Every line from the beginning of the records below up to the one holding "[531,307,583,321] Finding: ->" should be quoted exactly; leave out the rest.
-------- SOURCE RECORDS
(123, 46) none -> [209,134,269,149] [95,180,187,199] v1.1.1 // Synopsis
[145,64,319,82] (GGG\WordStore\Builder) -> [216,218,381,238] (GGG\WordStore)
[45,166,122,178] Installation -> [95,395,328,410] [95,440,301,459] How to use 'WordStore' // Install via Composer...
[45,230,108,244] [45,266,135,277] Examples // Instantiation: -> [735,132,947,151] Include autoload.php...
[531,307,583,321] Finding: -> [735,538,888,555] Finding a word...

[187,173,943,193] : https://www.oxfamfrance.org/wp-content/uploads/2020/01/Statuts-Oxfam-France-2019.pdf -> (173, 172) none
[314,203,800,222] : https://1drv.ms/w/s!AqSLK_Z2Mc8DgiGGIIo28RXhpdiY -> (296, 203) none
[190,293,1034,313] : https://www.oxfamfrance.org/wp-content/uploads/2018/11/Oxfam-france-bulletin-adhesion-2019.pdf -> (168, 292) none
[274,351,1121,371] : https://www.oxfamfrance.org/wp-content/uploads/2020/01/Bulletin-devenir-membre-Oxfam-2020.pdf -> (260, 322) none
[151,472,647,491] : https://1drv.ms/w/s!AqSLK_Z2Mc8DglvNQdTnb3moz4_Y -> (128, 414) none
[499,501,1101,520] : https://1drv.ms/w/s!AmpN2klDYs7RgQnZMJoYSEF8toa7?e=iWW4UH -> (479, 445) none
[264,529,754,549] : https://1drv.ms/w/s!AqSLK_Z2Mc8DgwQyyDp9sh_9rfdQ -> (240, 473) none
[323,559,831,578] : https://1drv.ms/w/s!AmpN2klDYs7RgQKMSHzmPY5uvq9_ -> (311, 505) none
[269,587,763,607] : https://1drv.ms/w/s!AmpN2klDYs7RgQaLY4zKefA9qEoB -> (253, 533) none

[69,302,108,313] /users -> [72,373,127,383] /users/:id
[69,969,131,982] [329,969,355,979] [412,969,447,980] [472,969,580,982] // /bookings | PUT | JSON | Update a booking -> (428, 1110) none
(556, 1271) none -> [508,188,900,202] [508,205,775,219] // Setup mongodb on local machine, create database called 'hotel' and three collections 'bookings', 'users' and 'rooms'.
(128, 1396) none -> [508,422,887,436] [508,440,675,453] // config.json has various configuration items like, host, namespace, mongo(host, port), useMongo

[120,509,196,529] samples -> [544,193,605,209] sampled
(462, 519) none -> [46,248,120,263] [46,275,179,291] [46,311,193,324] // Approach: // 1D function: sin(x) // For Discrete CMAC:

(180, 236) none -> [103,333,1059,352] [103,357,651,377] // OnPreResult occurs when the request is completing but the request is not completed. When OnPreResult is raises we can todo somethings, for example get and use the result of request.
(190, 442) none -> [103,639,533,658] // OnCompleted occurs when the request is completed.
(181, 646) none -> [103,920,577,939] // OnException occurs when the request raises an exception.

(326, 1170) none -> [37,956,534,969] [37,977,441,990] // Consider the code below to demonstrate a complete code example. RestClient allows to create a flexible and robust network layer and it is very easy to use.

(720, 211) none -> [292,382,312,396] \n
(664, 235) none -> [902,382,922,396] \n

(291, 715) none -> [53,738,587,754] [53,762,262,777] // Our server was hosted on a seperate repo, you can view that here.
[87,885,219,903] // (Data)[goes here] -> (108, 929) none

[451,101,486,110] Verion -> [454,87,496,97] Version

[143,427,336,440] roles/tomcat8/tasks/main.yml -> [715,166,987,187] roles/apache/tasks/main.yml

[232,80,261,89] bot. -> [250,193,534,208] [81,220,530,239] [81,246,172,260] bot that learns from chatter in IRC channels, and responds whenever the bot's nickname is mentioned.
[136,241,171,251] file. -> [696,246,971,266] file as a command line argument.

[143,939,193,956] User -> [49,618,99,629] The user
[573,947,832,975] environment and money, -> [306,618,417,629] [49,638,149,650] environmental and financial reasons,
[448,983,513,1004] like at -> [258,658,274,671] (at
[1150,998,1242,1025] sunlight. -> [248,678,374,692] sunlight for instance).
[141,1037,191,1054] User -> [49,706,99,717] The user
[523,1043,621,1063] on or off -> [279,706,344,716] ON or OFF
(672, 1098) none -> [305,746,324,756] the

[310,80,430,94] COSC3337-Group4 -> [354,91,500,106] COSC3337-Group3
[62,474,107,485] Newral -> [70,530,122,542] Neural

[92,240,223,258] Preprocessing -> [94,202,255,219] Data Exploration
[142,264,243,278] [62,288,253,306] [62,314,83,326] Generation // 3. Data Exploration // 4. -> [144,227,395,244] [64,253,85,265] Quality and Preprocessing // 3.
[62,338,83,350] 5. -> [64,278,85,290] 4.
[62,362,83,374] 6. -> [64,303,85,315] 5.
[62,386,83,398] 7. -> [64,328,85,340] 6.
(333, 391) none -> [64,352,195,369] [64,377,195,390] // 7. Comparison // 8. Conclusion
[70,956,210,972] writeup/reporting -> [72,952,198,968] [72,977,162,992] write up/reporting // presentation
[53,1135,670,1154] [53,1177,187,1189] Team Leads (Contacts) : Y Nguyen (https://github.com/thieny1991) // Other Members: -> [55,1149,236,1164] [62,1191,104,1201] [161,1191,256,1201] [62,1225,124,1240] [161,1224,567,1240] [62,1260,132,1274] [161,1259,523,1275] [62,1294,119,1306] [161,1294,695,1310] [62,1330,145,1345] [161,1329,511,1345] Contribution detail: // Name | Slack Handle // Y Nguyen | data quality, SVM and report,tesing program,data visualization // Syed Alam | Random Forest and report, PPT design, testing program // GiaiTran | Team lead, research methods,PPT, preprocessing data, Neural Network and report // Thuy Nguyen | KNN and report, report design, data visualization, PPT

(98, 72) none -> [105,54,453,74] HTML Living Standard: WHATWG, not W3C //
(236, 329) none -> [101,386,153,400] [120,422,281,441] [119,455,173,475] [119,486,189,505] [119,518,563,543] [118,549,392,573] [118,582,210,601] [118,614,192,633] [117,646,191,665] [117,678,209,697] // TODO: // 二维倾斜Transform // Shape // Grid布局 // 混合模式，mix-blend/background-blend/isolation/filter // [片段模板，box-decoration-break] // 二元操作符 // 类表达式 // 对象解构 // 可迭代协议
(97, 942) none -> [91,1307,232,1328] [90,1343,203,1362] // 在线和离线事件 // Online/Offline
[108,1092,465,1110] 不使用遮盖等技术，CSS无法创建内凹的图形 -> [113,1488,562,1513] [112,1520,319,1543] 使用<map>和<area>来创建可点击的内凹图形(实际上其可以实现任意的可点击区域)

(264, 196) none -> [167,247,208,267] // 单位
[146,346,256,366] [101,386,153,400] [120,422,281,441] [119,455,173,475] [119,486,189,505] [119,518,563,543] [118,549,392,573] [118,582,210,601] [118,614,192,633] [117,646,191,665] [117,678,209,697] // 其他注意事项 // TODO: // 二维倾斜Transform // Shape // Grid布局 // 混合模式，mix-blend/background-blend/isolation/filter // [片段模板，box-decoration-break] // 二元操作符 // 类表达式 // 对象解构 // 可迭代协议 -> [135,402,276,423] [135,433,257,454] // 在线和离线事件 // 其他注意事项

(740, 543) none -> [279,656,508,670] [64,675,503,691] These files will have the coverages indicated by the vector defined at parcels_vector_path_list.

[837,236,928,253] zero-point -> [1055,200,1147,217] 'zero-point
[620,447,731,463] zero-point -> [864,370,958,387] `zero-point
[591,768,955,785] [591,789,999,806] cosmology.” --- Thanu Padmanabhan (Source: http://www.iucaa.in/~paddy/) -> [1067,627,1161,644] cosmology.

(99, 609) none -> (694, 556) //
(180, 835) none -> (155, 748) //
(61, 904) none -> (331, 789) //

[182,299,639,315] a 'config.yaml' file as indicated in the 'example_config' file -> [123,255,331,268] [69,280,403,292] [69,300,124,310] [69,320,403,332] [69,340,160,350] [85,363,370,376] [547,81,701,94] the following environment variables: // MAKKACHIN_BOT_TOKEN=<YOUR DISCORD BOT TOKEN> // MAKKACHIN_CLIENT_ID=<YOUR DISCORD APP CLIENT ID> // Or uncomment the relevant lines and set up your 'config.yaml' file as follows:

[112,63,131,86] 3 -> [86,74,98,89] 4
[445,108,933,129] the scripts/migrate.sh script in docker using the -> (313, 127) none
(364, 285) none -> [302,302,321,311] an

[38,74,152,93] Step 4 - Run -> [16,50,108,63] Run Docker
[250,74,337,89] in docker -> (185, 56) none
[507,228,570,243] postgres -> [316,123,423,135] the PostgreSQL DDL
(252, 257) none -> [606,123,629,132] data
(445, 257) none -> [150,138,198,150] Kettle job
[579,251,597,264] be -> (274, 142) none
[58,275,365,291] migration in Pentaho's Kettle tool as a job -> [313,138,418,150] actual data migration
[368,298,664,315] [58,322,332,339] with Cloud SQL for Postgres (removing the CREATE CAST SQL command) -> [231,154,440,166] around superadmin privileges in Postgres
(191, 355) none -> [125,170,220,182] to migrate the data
----------------
*REPLY TO THE TASK:*
(123, 46) none -> [209,134,269,149] [95,180,187,199] v1.1.1 // Synopsis
[145,64,319,82] (GGG\WordStore\Builder) -> [216,218,381,238] (GGG\WordStore)
[45,166,122,178] Installation -> [95,395,328,410] [95,440,301,459] How to use 'WordStore' // Install via Composer...
[45,230,108,244] [45,266,135,277] Examples // Instantiation: -> [735,132,947,151] Include autoload.php...
[531,307,583,321] Finding: -> [735,538,888,555] Finding a word...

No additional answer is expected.